BACKGROUND: Capsule defects are common during or after intraocular surgery of various kinds. The purpose of this work is to establish a classification system of lens capsule defects to provide uniform description of these defects for ophthalmic research and IOL implantation. METHODS: A retrospective study of 128 patients (156 eyes) with lens capsule injury after ocular trauma and intraocular surgery was performed. The patients were divided into two groups. Capsule defects were defined and classified according to the location, size, shape and tension of the capsule and its effect on posterior chamber IOL implantation. RESULTS: Lens capsule defects were classified into four types: Type I - complete capsule; Type II - incomplete capsule, but has enough area and tension to support two IOL haptics; Type III - incomplete capsule, is able to support only one IOL haptic and the other haptic needs a suture; Type IV - no capsule, both IOL haptics need suture fixation.
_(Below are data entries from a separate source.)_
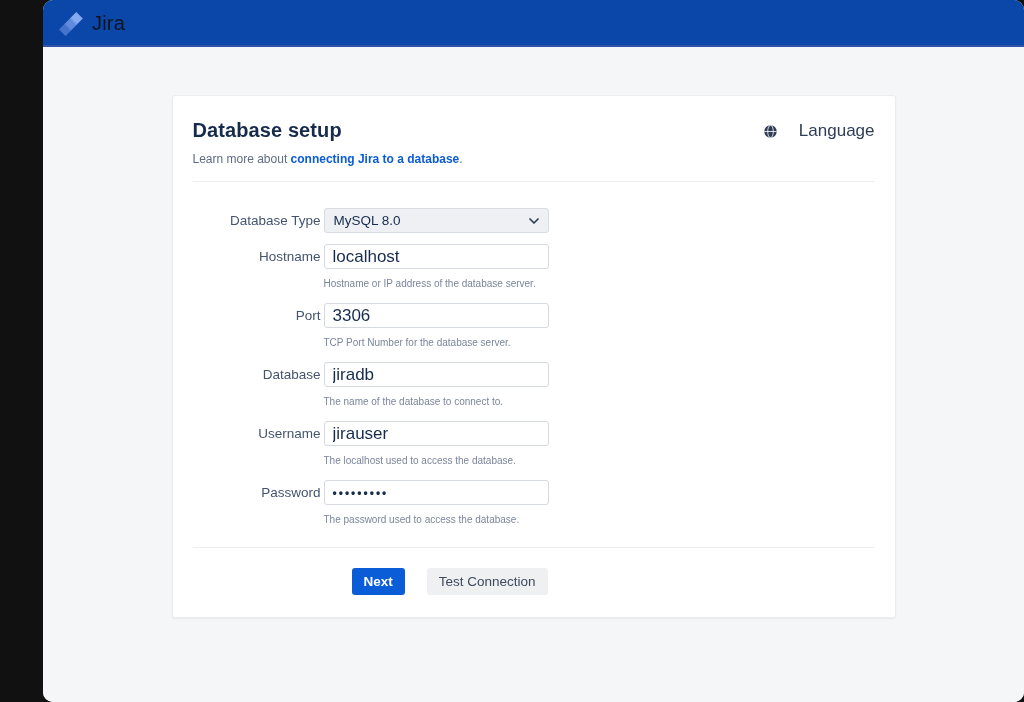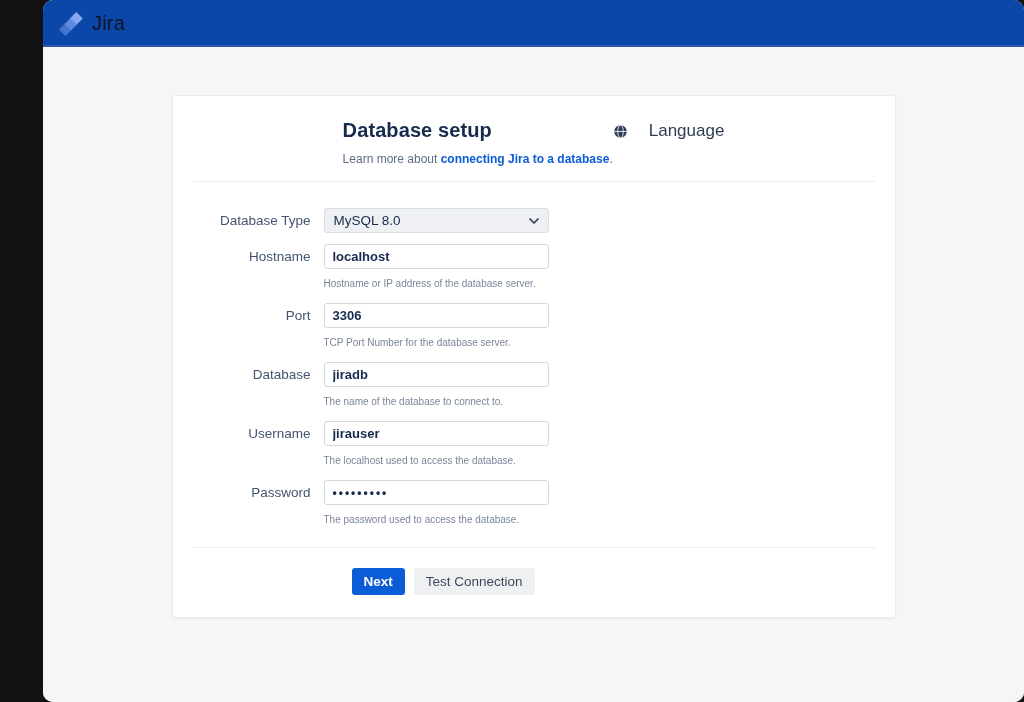"Database setup" .card-head { justify-content: center -> space-between }
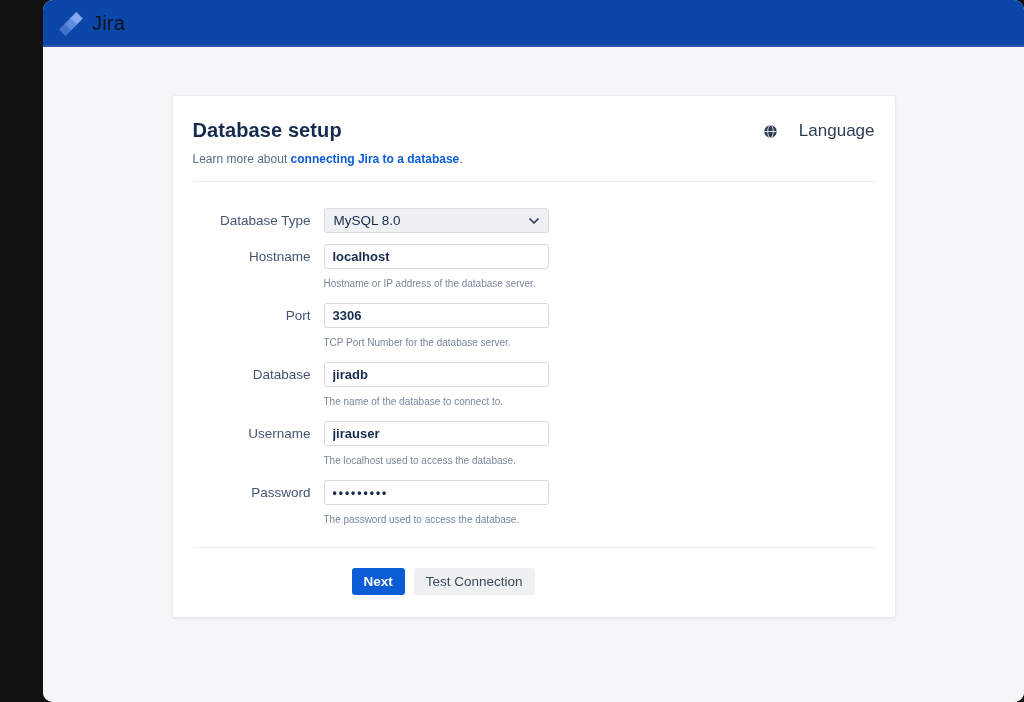"Database Type" .lbl { padding-right: 13px -> 3px }
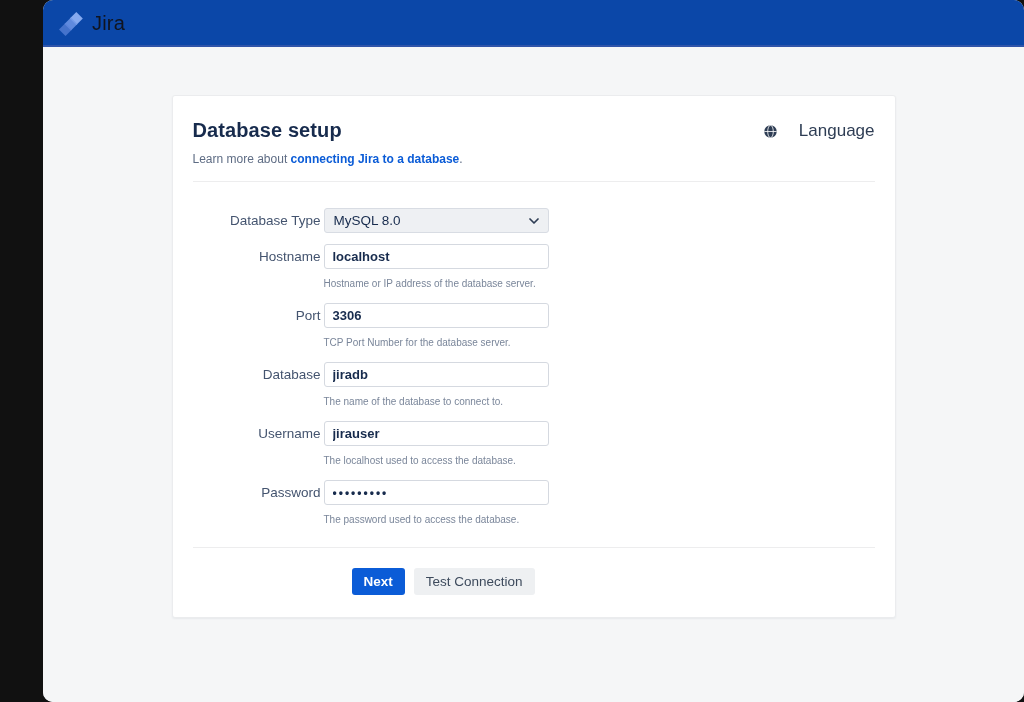"localhost" .txt { font-size: 13px -> 17px; font-weight: bold -> none }
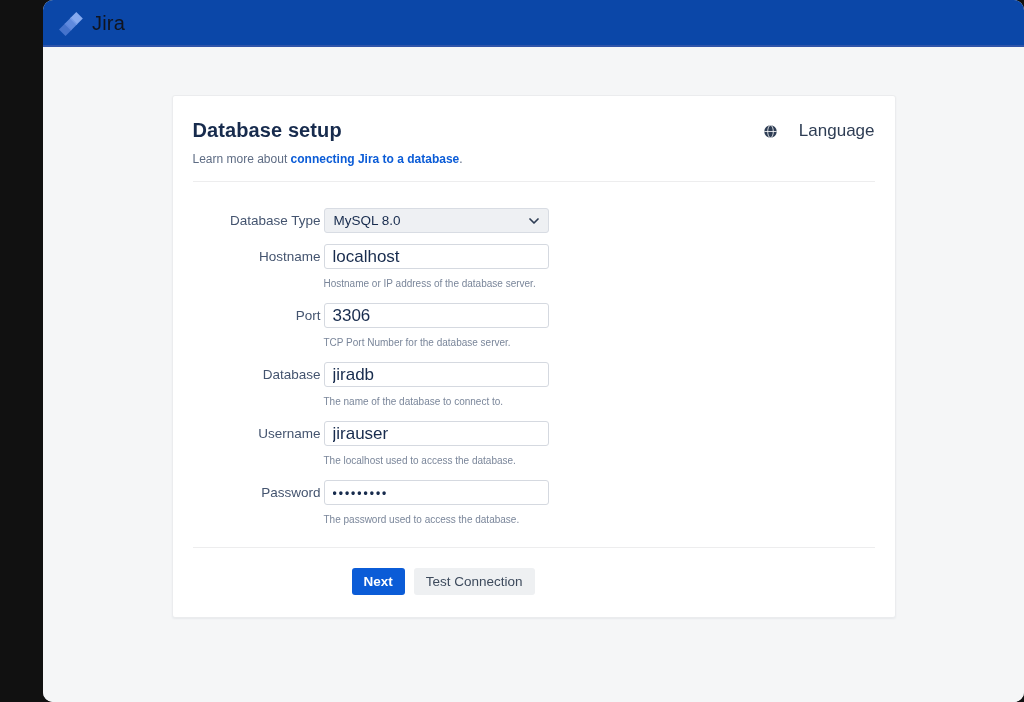"Next" .actions { gap: 9px -> 22px }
Type I and Type II were each divided into three subtypes. Type III was divided into two subtypes. The shape of the capsule defects included fissure-like, triangle, round, irregular and fan-like. All eyes with capsule defects can be sorted into one of these types, and it is easy to guide IOL implantation according to the classification. Type II was the most common among the two groups in this study. CONCLUSION: The classification of lens capsule defects is feasible and favorable for uniform clinical description, clinical research and IOL implantation.